Start of RECORDS SUPPLIED
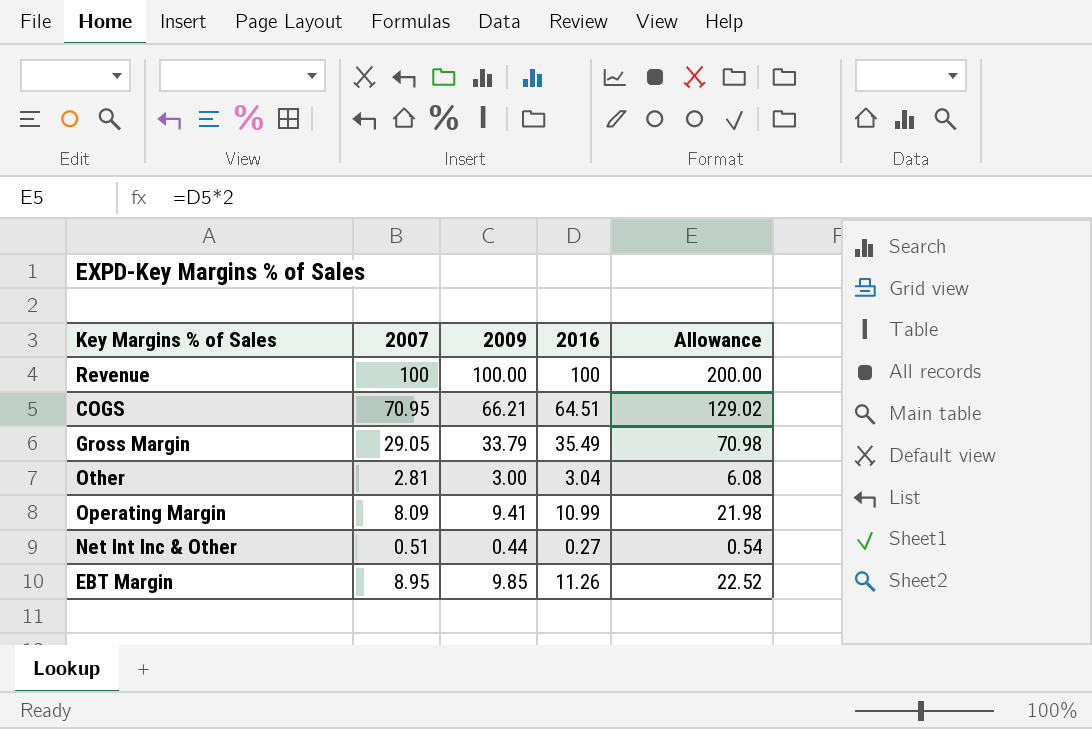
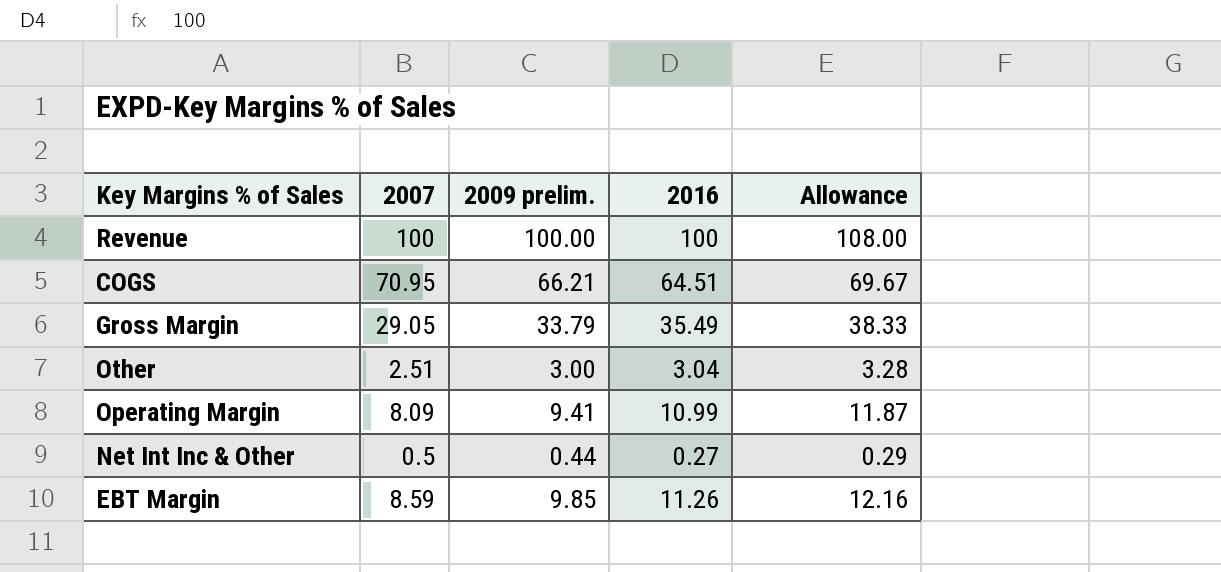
column name: 2009 -> 2009 prelim.
column Allowance | formula: [2016] * 2 -> [2016] * 1.08
Other | 2007: 2.81 -> 2.51
Net Int Inc & Other | 2007: 0.51 -> 0.5
EBT Margin | 2007: 8.95 -> 8.59

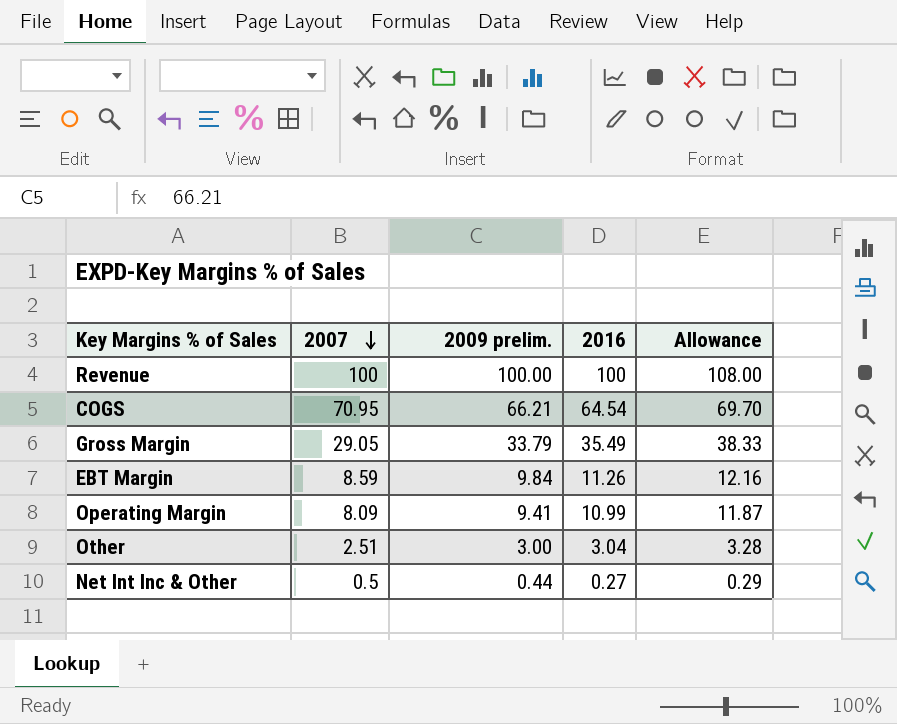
row order: none -> 2007 descending
COGS | 2016: 64.51 -> 64.54
COGS | Allowance: 69.67 -> 69.70
EBT Margin | 2009 prelim.: 9.85 -> 9.84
End of RECORDS SUPPLIED
» YOUR GOAL
Pull out every line holding "column" from the records above, and copy it.

» SOLVED PROBLEM
column name: 2009 -> 2009 prelim.
column Allowance | formula: [2016] * 2 -> [2016] * 1.08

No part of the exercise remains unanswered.